W domostwie pytał o nowiny, lecz nikt nie chciał z nim rozmawiać. Odpowiedział mu jedynie stary, kulawy mężczyzna, który ostrzegł młodzieńca, by ostrożnie posługiwał się dawnym językiem wśród Easterlingów. Starzec wyjaśnił Túrinowi, że Morwena i Niënor prześladowane przez najeźdźców opuściły Dor-lómin, a gdyby nie pomoc Aeriny, zmuszonej do ślubu przez Broddę, głodowałyby. Okazało się, że starym mężczyzną był sam Sador, który od razu poznał syna Húrina, kiedy ten zwrócił się do niego jego dawnym przydomkiem – Labadal. Sador powiedział Túrinowi, że o jego matce i siostrze więcej wie Aerina, ale pilnowana jest przez ludzi ze wschodu. Potomka rodu Hadora ogarnęła wściekłość i mimo ostrzeżeń Labadala, pewnym krokiem, roztrącając i powalając na ziemie zastępujących mu drogę Easterlingów, wkroczył do sali, gdzie przy stole siedział Brodda wraz z żoną i zażądał od niego możliwości porozmawiania z Aeriną.

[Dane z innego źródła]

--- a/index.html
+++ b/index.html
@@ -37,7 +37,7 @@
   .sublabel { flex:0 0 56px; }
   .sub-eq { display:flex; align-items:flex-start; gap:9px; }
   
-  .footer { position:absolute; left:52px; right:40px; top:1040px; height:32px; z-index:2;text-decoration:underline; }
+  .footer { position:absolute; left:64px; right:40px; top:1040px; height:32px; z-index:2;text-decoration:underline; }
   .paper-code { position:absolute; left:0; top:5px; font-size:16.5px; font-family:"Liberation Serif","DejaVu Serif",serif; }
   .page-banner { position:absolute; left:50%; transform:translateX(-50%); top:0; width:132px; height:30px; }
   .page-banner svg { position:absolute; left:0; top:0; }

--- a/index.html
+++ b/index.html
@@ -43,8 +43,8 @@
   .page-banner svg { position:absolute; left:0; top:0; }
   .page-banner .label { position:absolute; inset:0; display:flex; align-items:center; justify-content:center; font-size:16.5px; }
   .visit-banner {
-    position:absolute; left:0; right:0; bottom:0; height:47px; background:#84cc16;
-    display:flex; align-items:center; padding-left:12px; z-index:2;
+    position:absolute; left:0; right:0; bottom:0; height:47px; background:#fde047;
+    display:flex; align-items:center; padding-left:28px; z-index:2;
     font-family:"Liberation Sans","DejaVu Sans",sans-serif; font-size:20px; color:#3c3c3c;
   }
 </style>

Kobieta bała się odpowiadać na pytania syna Morweny, ten jednak nie ustępował. Zniecierpliwiony Brodda kazał wynieść się nieproszonemu gościowi. Wtedy Túrin sięgnął po Anglachel, chwycił Easterlinga z włosy i przyłożył mu miecz do gardła, grożąc, że go zabije. Aerina natychmiast wytłumaczyła mu, że Morwena wraz z córką uciekła do króla elfów, myśląc, że tam zastanie syna, a jej dom splądrował Brodda. Syn Húrina pojął, że został podstępnie oszukany przez Glaurunga i wpadł w furię – podniósł trzymanego w rękach Easterlinga i cisnął nim przez salę, łamiąc mu kark, po czym zabił trzech kolejnych ludzi. Widząc to, mieszkańcy Dor-lóminu sami rzucili się swoich oprawców, wszczynając bunt. Gniew opadł z Túrina. Resztkami sił przyczołgał się do niego ranny Sador, objął za kolana i kazał mu uciekać – o to samo poprosiła Aerina, która chciała, by Túrin odnalazł matkę, sama jednak pozostała w domu.

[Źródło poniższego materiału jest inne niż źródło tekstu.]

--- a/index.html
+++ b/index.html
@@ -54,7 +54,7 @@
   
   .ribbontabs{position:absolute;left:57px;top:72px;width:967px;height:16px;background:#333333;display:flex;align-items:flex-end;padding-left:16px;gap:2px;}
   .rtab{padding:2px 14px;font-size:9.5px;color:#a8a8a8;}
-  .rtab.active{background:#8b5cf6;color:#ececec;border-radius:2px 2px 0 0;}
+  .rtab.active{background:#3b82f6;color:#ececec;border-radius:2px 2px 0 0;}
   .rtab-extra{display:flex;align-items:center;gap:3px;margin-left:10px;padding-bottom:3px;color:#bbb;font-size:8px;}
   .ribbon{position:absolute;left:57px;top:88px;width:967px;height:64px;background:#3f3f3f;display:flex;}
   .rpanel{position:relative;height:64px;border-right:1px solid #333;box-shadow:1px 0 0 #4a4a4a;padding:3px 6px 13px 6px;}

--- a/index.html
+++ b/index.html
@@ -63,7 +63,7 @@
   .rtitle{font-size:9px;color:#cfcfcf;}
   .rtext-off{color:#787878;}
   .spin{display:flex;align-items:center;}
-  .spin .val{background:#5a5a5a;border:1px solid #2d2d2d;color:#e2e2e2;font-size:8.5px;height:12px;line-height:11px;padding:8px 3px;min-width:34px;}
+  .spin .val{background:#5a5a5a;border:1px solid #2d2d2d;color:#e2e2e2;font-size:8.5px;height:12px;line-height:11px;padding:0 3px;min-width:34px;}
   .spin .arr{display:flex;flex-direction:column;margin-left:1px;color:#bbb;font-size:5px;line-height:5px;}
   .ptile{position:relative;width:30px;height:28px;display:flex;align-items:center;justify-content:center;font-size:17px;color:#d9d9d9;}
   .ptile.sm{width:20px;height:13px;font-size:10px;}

Syn Húrina uciekł wraz z częścią rebeliantów w stronę gór, a śnieg zacierał ich ślady. Gdy spojrzeli za siebie, dostrzeli, że, jak twierdził jeden z buntowników, Asgon, Aerina podpaliła dom Broddy. Uciekinierzy zaprowadzili Túrina do jaskini w górach, gdzie przeczekali śnieżycę, zaopatrzyli młodzieńca w prowiant, a następnie zaprowadzili na przełęcz prowadzącą do Doliny Sirionu. Tam pożegnali się, Asgon zaś powiedział, że teraz wilczy lud będzie jeszcze bardziej prześladował mieszkańców tych ziem.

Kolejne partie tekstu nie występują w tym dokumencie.